Ils étaient deux figures inclassables d’une France qui doutait mais osait : Coluche, le trublion provocateur au grand cœur, et Renaud, le poète énervé des trottoirs.
Leur amitié, faite de coups d’éclats, de frictions et de fraternité, a marqué une époque révoltée et tendre. Retour sur une complicité singulière.
Coluche et Renaud ont incarné, chacun à leur manière, la contestation des années 80, une décennie marquée par les luttes sociales et le cynisme politique. L’un, Michel Colucci, s’est imposé comme l’humoriste à l’ironie mordante, capable de faire rire en dénonçant. L’autre, Renaud Séchan, chanteur à la verve populaire, posait ses mots comme des pavés dans la mare. Ils ne se cherchaient pas, mais ils se sont trouvés — presque malgré eux.
Une disparition brutale et une nation en deuil
Le 19 juin 1986, Coluche perd la vie dans un accident de moto, sur une route escarpée des Alpes-Maritimes. Sans casque, il percute de plein fouet un camion. Il avait 41 ans. Sa mort, aussi soudaine que choquante, sème le trouble : l’accident semble trop brutal, trop absurde, pour ne pas nourrir les soupçons. Des théories d’assassinat circulent, nourries par sa notoriété, ses prises de position politiques, et son franc-parler.
Même près de 40 ans plus tard, en 2025, la version officielle reste celle d’un accident, malgré les investigations journalistiques et les rumeurs persistantes. Mais au-delà des spéculations, c’est surtout l’émotion qui reste. Celle d’un peuple orphelin d’un bouffon magnifique, d’un fondateur des Restos du Cœur, et d’un homme libre.
Renaud, de la pellicule au micro
Avant d’être la voix rauque de toute une génération, Renaud a brièvement côtoyé le monde du cinéma. Dès l’âge de trois ans, il apparaît dans Le Ballon rouge, court-métrage devenu culte. Mais c’est bien dans la chanson qu’il trouve sa vraie scène. Influencé par les grands de la littérature et les petites gens de la rue, il s’impose avec des titres comme Hexagone, Marche à l’ombre ou Mistral gagnant.
Dans les années 80, il devient l’un des porte-drapeaux d’une France à fleur de peau, rageuse et romantique. Il chante les marginaux, les oubliés, les révoltés. Et en 1988, il sort Putain de camion, un hommage bouleversant à Coluche, deux ans après sa disparition. Ce titre, parmi les plus intimes de sa carrière, scelle une amitié tardive mais profonde.

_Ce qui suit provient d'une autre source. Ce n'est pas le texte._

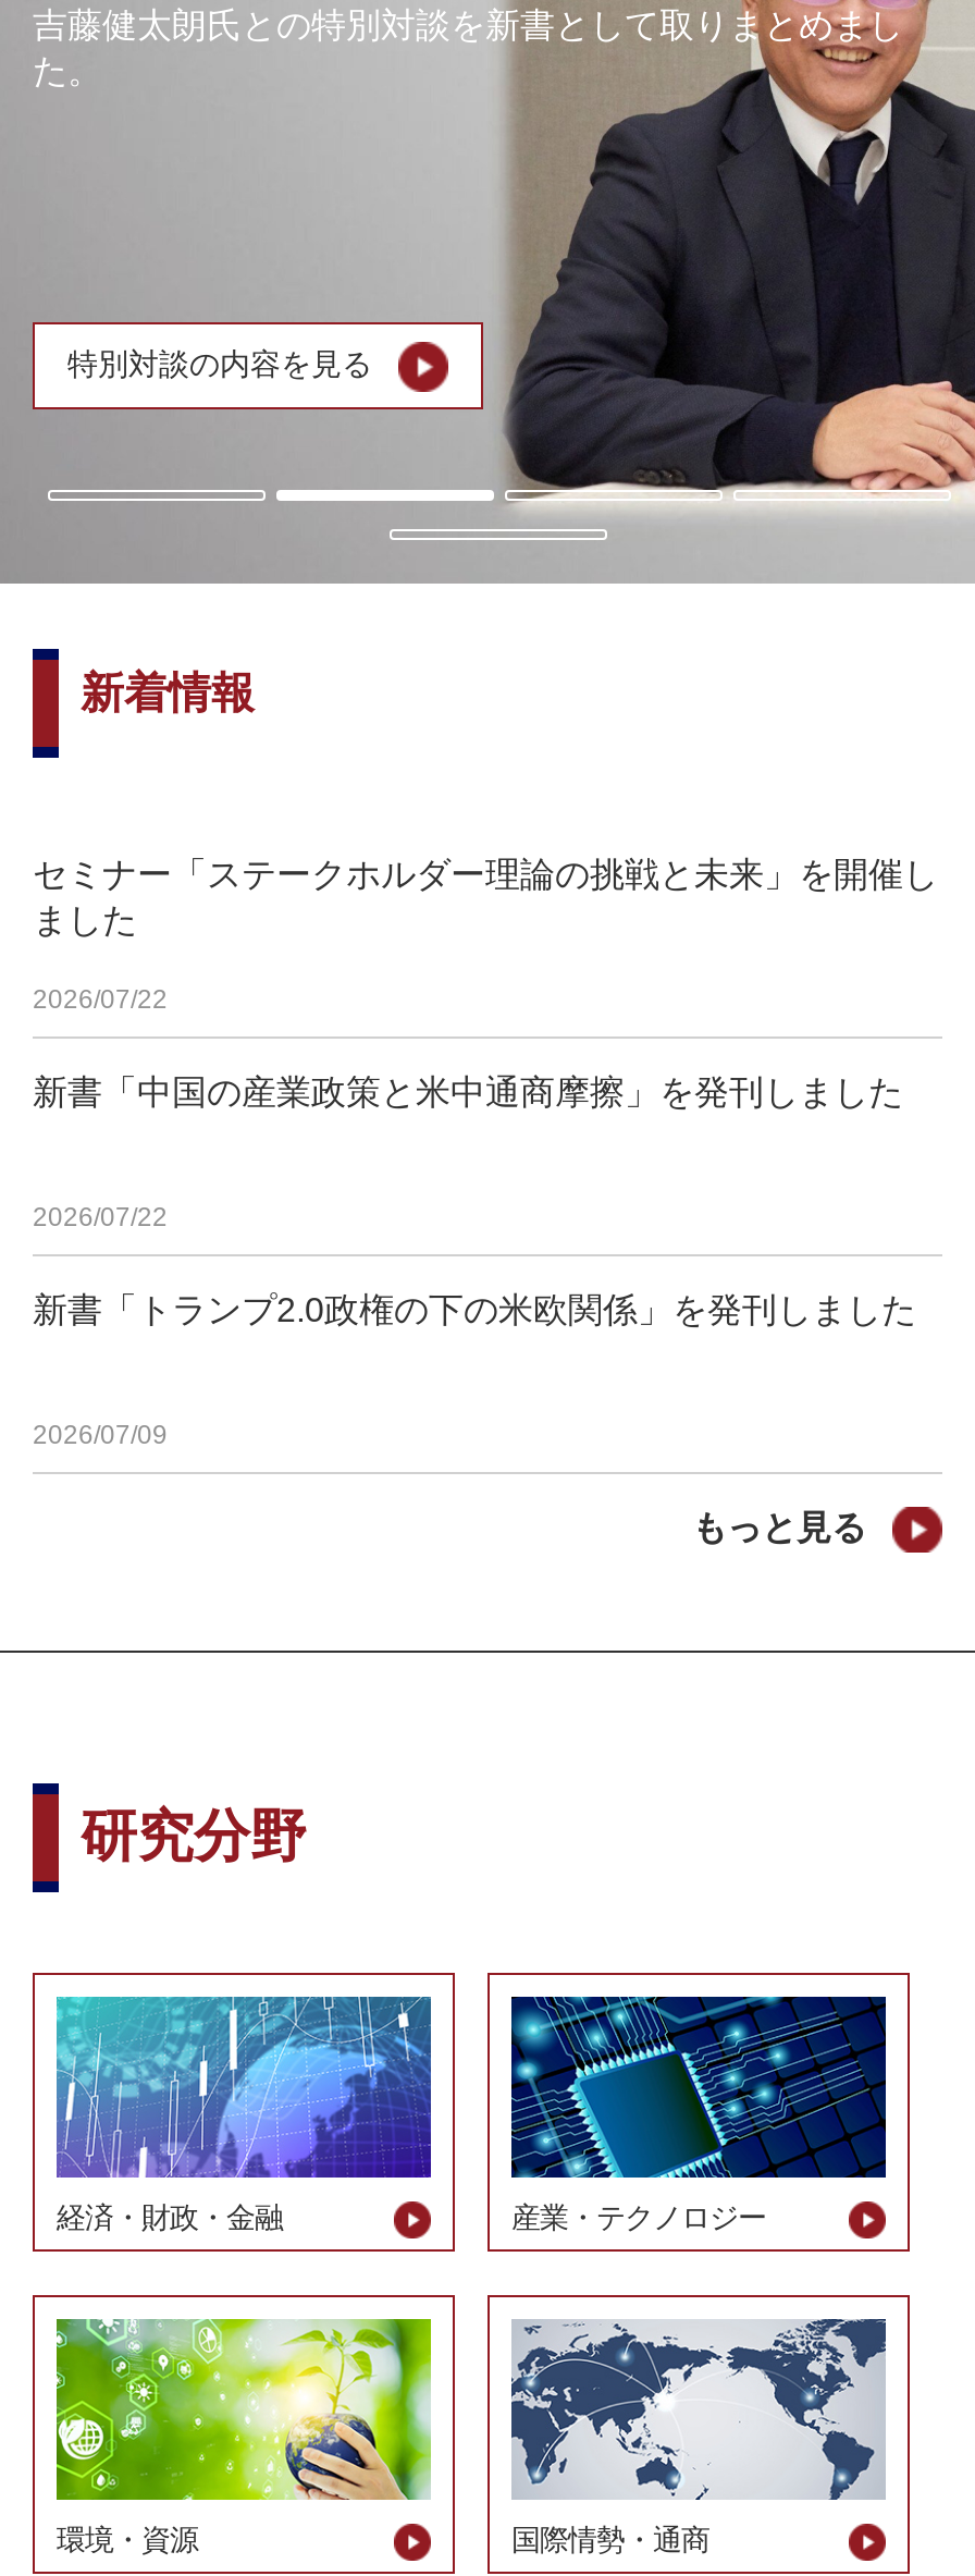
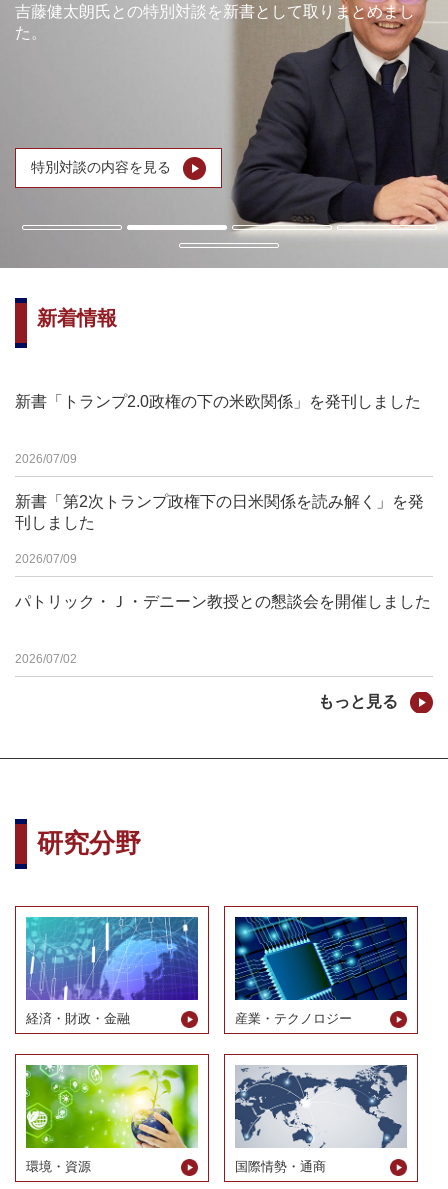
[33,856,938,1232] セミナー「ステークホルダー理論の挑戦と未来」を開催し | ました | 2026/07/22 | 新書「中国の産業政策と米中通商摩擦」を発刊しました | 2026/07/22 -> none
moved [33,1291,916,1450] -> [15,393,421,466]: 新書「トランプ2.0政権の下の米欧関係」を発刊しました | 2026/07/09
none -> [15,493,431,666] 新書「第2次トランプ政権下の日米関係を読み解く」を発 | 刊しました | 2026/07/09 | パトリック・Ｊ・デニーン教授との懇談会を開催しました | 2026/07/02

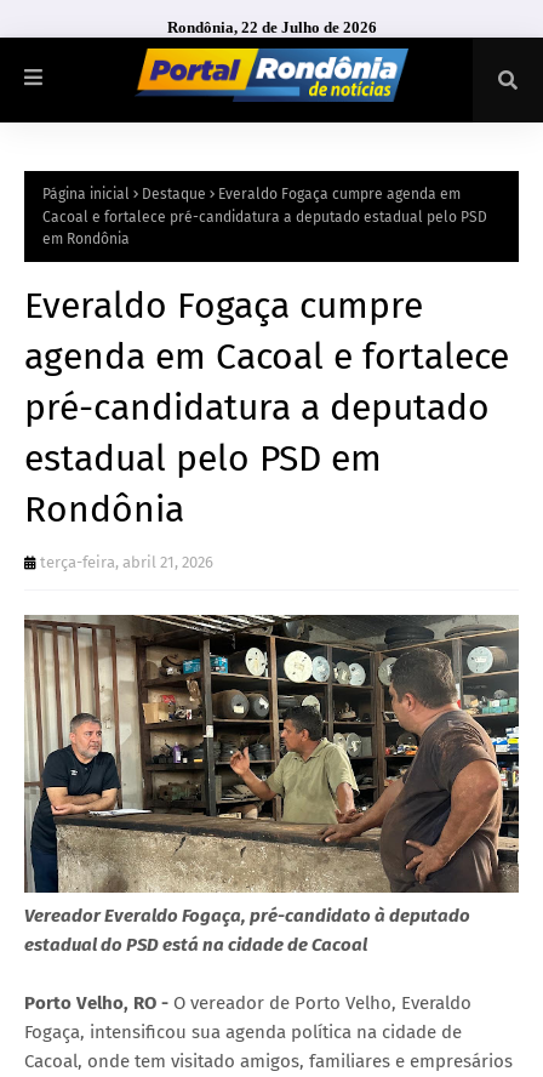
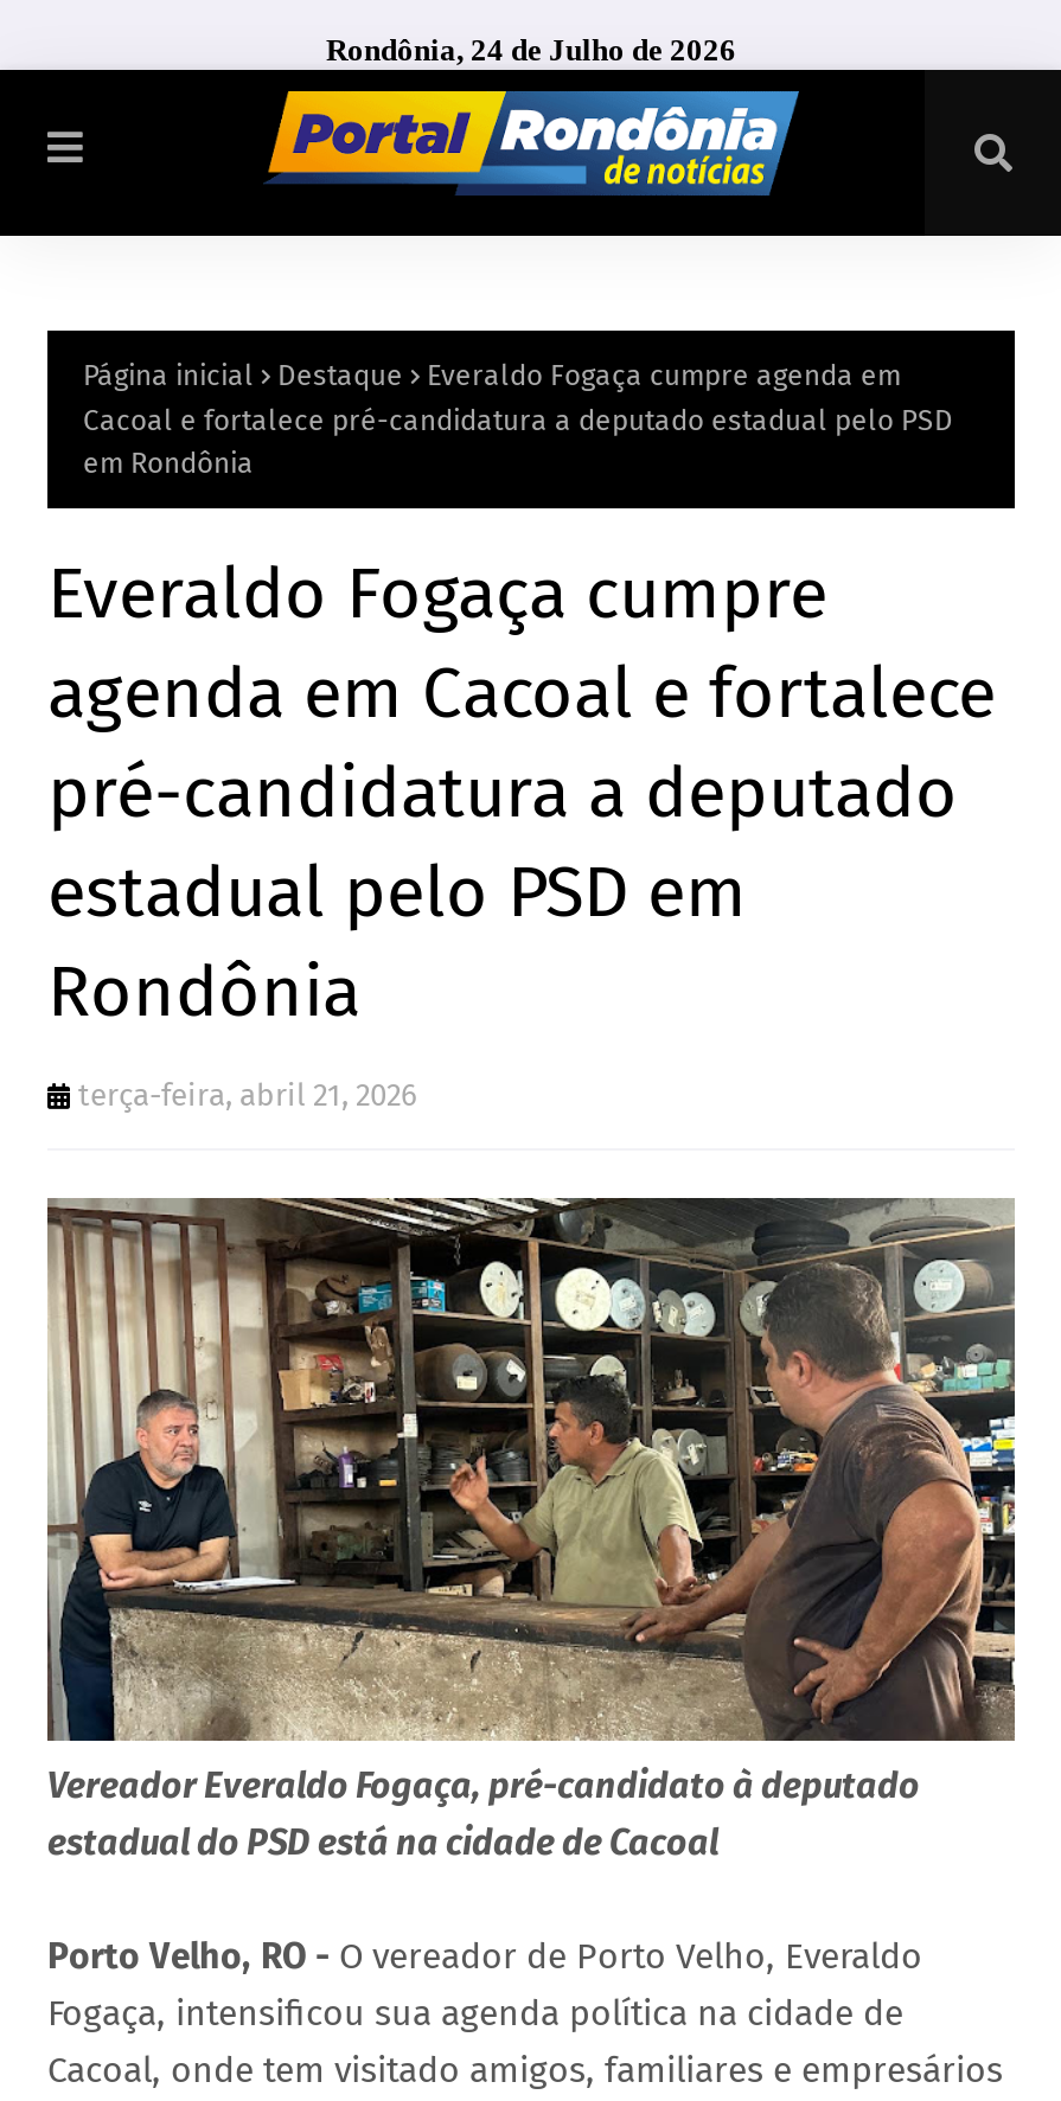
[167,18,376,36] Rondônia, 22 de Julho de 2026 -> [326,32,736,68] Rondônia, 24 de Julho de 2026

Une rencontre d’abord explosive
Mais cette amitié n’a pas toujours été une évidence. Lorsqu’ils se croisent pour la première fois, au début des années 80, la rencontre est électrique. Coluche ne cache pas son antipathie pour ce chanteur « à l’air de petit con », comme le rapporte l’auteur Erwan d’Éléouet dans Renaud, paradis perdu. Renaud, lui, entre presque par effraction dans le cercle de l’humoriste, par l’intermédiaire de Dominique Lanvin, épouse de Gérard Lanvin, ami intime de Coluche.
La méfiance est palpable. Coluche reproche à Dominique de s’éloigner de son mari, son complice de toujours, et voit Renaud comme un intrus. Mais derrière la rudesse des mots, une forme de loyauté brute : celle d’un homme protecteur envers son clan. Peu à peu, la glace se brise, les caractères s’apprivoisent. Et ce qui n’était qu’une collision devient un lien.
Une amitié marquée par la tendresse et le chagrin
Renaud devient plus qu’un ami : il est le parrain de Lolita, la fille de Coluche, preuve que la relation a évolué bien au-delà des premières impressions. Leur complicité se nourrit d’un respect mutuel et d’un amour commun pour les causes populaires. Ensemble, ils partagent cette volonté de secouer les puissants, d’amuser sans trahir, de défendre sans se trahir.
La mort de Coluche laisse chez Renaud une cicatrice indélébile. La chanson Putain de camion n’est pas seulement un hommage : c’est un cri de douleur, une élégie rageuse, une preuve d’amitié qui dépasse les mots. Avec ses mots râpeux, Renaud confesse une peine qu’il ne sait pas toujours dire autrement.